Les États-Unis ont participé aux négociations qui ont conduit à la formation de la CPI, mais en 1998, ils étaient l’un des sept pays à avoir voté contre le Statut de Rome, le traité fondateur de la Cour.
Cependant, les États-Unis ont sanctionné Poutine le 25 février 2022, le lendemain du lancement de l’invasion à grande échelle de l’Ukraine par la Russie.
Les autres pays qui ont voté contre le Statut de Rome sont l’Irak, Israël, la Libye, le Qatar, le Yémen et la Chine.
Pékin est toujours officiellement neutre sur l’invasion de l’Ukraine par Poutine et le commerce et les liens entre la Chine et la Russie se sont renforcés depuis le début de la guerre et accueilleraient donc probablement favorablement une visite de Poutine.

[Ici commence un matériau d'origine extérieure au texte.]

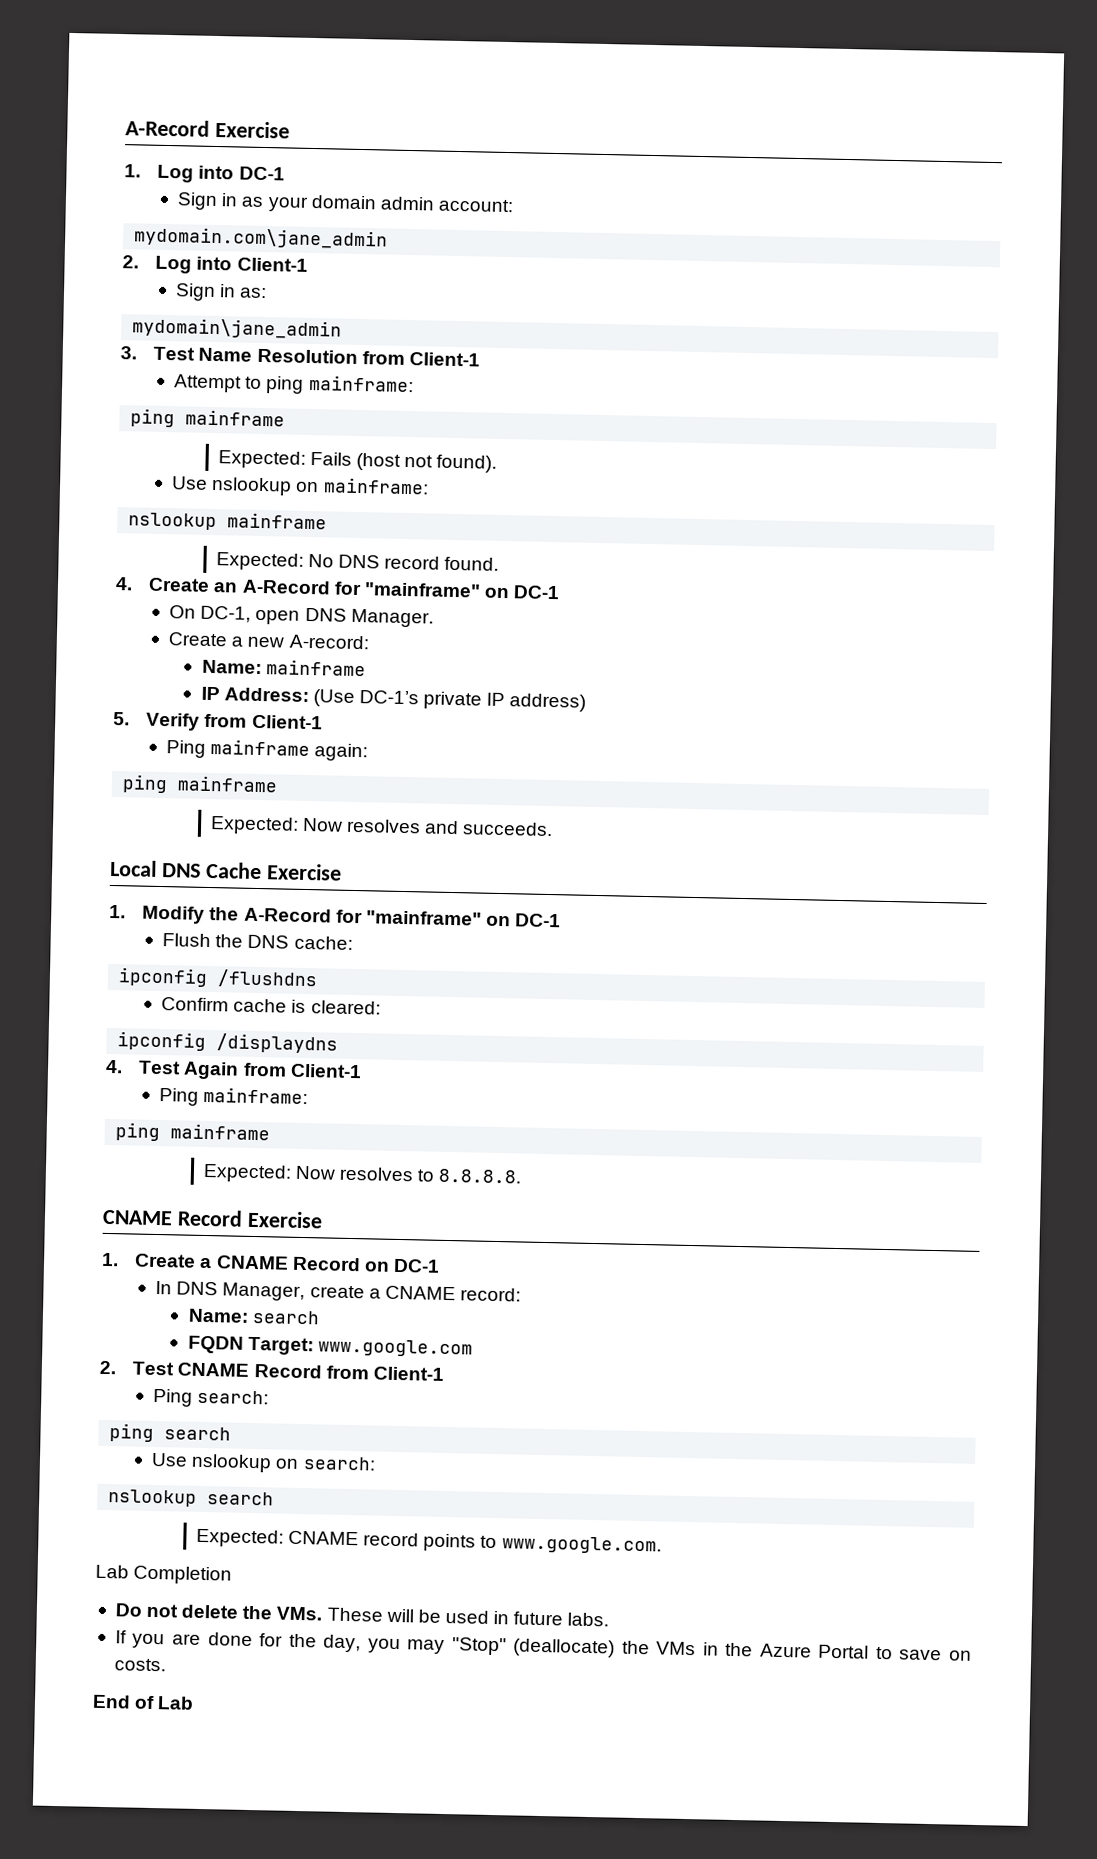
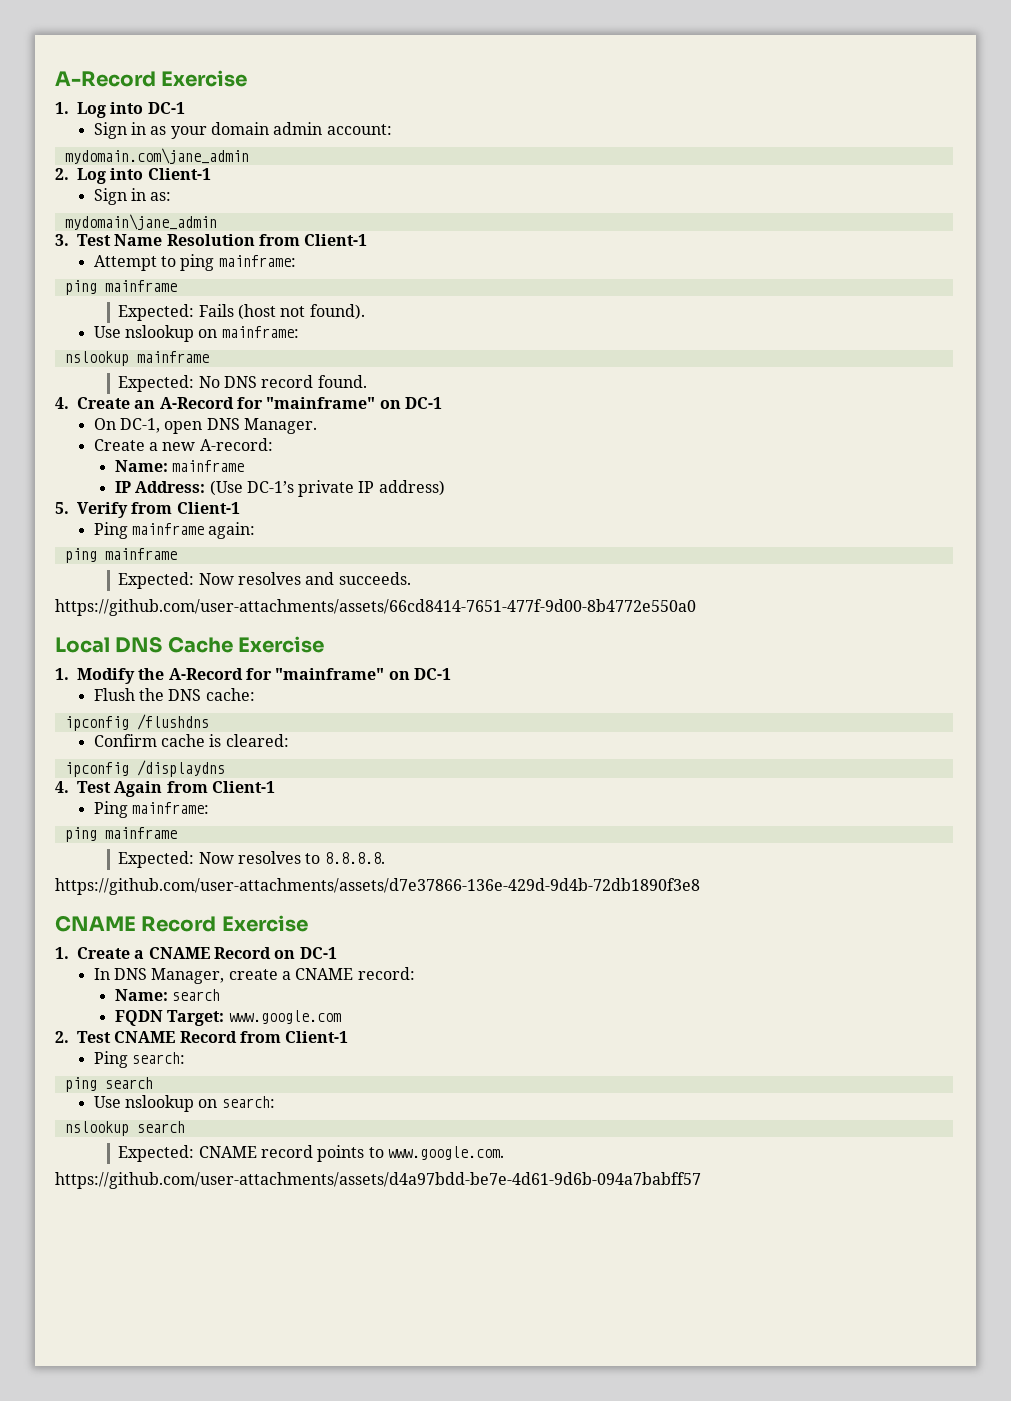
+ https://github.com/user-attachments/assets/66cd8414-7651-477f-9d00-8b4772e550a0
+ https://github.com/user-attachments/assets/d7e37866-136e-429d-9d4b-72db1890f3e8
- Lab Completion
- Do not delete the VMs. These will be used in future labs.
- If you are done for the day, you may "Stop" (deallocate) the VMs in the Azure Portal to save on costs.
- End of Lab
+ https://github.com/user-attachments/assets/d4a97bdd-be7e-4d61-9d6b-094a7babff57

Le président chinois Xi Jinping doit rencontrer Poutine la semaine prochaine dans la capitale russe.
Poutine peut toujours se rendre en Iran, qui a agi comme un allié clé de Moscou, lui fournissant des drones pour son effort de guerre. La plus grande démocratie du monde, l’Inde, n’est pas non plus signataire de la CPI et n’a pas condamné l’invasion de Poutine. Au cours de la dernière année, il a solidifié ses liens avec Moscou.
Pendant ce temps, Poutine conserve des liens étroits avec les pays de l’ex-Union soviétique, à l’exception des États baltes et de la Géorgie, qui reconnaissent la CPI.
Cela lui laisse encore la possibilité de visiter des pays des alliances dirigées par Moscou de l’Organisation du Traité de sécurité collective (OTSC), comme l’Arménie et l’Azerbaïdjan. La Biélorussie, dont le chef Alexandre Loukachenko permet aux forces russes d’utiliser le pays comme étape de la guerre, reste un allié solide.
L’Ukraine n’est pas signataire du tribunal de La Haye mais elle a accordé à la CPI la compétence d’enquêter sur les crimes de guerre commis sur son territoire. Kiev a déclaré que plus de 16 000 enfants ukrainiens ont été expulsés vers la Russie depuis le début de la guerre, dont beaucoup auraient été placés dans des institutions et des foyers d’accueil.
Un porte-parole du département d’État américain a déclaré à Newsweek que le Kremlin avait dans certains cas coupé la communication avec les familles et les tuteurs des enfants et n’avait pas fourni de listes d’enregistrement de ceux qui avaient été relocalisés et expulsés.
“Nous continuerons de faire pression sur Moscou pour qu’elle coopère à la recherche des familles et facilite la réunification, qui commence par donner accès aux organisations internationales et aux observateurs extérieurs indépendants”, a déclaré le porte-parole dans un communiqué.
Le communiqué indique que “la réinstallation forcée, la rééducation et l’adoption des enfants ukrainiens” faisaient partie des efforts du Kremlin “pour nier et réprimer l’identité, l’histoire et la culture de l’Ukraine”.
“Les effets dévastateurs de l’échec de la guerre d’agression de la Russie se feront sentir pendant des générations”, a ajouté le département d’État.
Pendant ce temps, le porte-parole du Kremlin, Dmitri Peskov, a déclaré que la Russie “ne reconnaît pas la compétence de ce tribunal et, par conséquent, toute décision de ce type est nulle et non avenue”. Newsweek a contacté le Kremlin pour un commentaire.